The previous article in this series addressed the rapid growth in photography and computer vision (the ability to extract information from an image) and examined how computational solutions are addressing limitations in emerging camera sensors and optics. In addition to creating better photographs under increasingly difficult conditions, these same solutions are also enabling new user interfaces and experiences, creating amazing pictures that were previously impossible, and extracting information from the images to enable better management of the many photographs we are taking.
These promising new features are being added despite some major challenges. The sensor pixel size is rapidly approaching the wavelength of light, leaving limited opportunity to reduce costs by further shrinking pixels, the fundamental building block of the image sensor. In addition, the increasing performance requirements of video and vision provide challenges for mobile phones and embedded solutions that are also being called upon to run more and more applications. This article looks at some of the emerging silicon architectures in the form of optimized and innovative processors and sensors that are enabling these advanced features.
Quantifying the challenge
Computer vision is a rich source for extracting information. At the same time, it is also complex to extract relevant information from that medium. Some neuroscientists have estimated that the human brain uses over 60% of its capacity for vision processing. There are numerous elements that contribute to vision's complexity, including the volume of data, the image pre-processing and cleanup of that data, image analysis, and resulting decision-making.
The sheer amount of data acquired in each still image and video stream is significant. Within the next two years, the outward facing cell phone camera will collect on average over 12 million pixels per image, according to industry experts (Figure 1 ). Many of these cameras also capture video at a rate of 15 frames per second at 12 million pixels per frame, or 30 frames per second at high definition resolutions (approximately 2.1 million pixels per frame), meaning that these cameras are generating nearly 200 million pixels per second.
Figure 1: Nearly half of all cell phones manufactured in 2014 are forecasted to have camera sensors that are at least 8 Mpixels in resolution (courtesy OmniVision Technologies).
Emerging mobile phones will soon have the ability to capture 4k UHD (ultra high definition) video, which is over 8 million pixels per frame at 30 frames – or more! – per second or at least 240 million pixels per second. Interest in higher frame rates to capture rapid movements and generate slow-motion video clips will almost certainly increase this data rate even further.

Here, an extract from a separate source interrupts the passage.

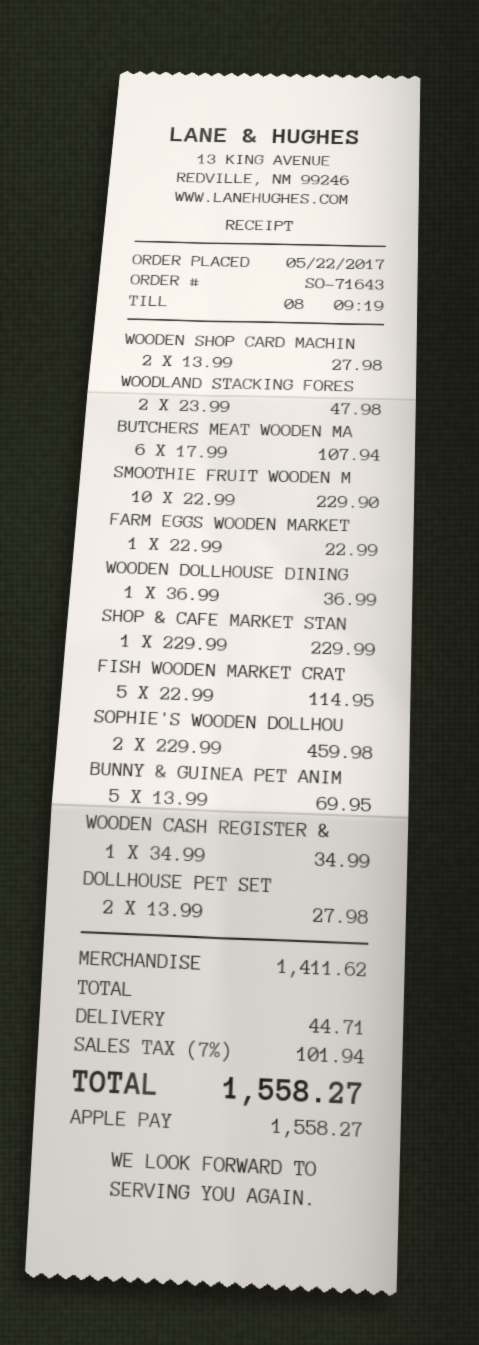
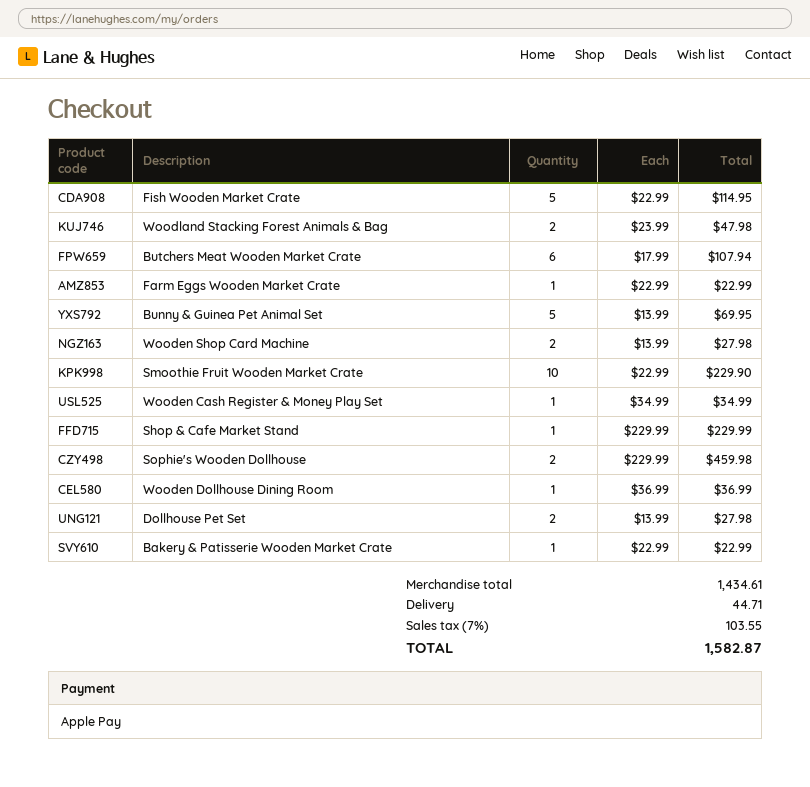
Bakery & Patisserie Wooden Market Crate: none -> 1 x 22.99 = 22.99
subtotal: 1411.62 -> 1434.61
tax: 7% = 101.94 -> 7% = 103.55
total: 1558.27 -> 1582.87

As these pixel values are collected, a fixed-pipeline ISP (image signal processor), either located within the image sensor or alongside it, performs image processing that is largely tied to resolving image quality issues related to the sensor and lens. A Bayer filter-pattern sensor's output data, for example, is interpolated in order to generate a full RGB data set for each pixel. The ISP also handles initial color and brightness adjustments (fine-tuned for each image sensor device), noise removal, and focus adjustment.
Once basic image processing is complete, vision processing algorithms then extract data from the image in order to perform functions such as computational photography, object tracking, facial recognition, depth processing, and augmented reality. As the functional requirements vary widely, so too will their algorithms and resulting computational load. Even a relatively simple algorithm could involve over a hundred calculations per pixel; at nearly 200 million pixels coming through the system each second, that is over 20 billion operations per second.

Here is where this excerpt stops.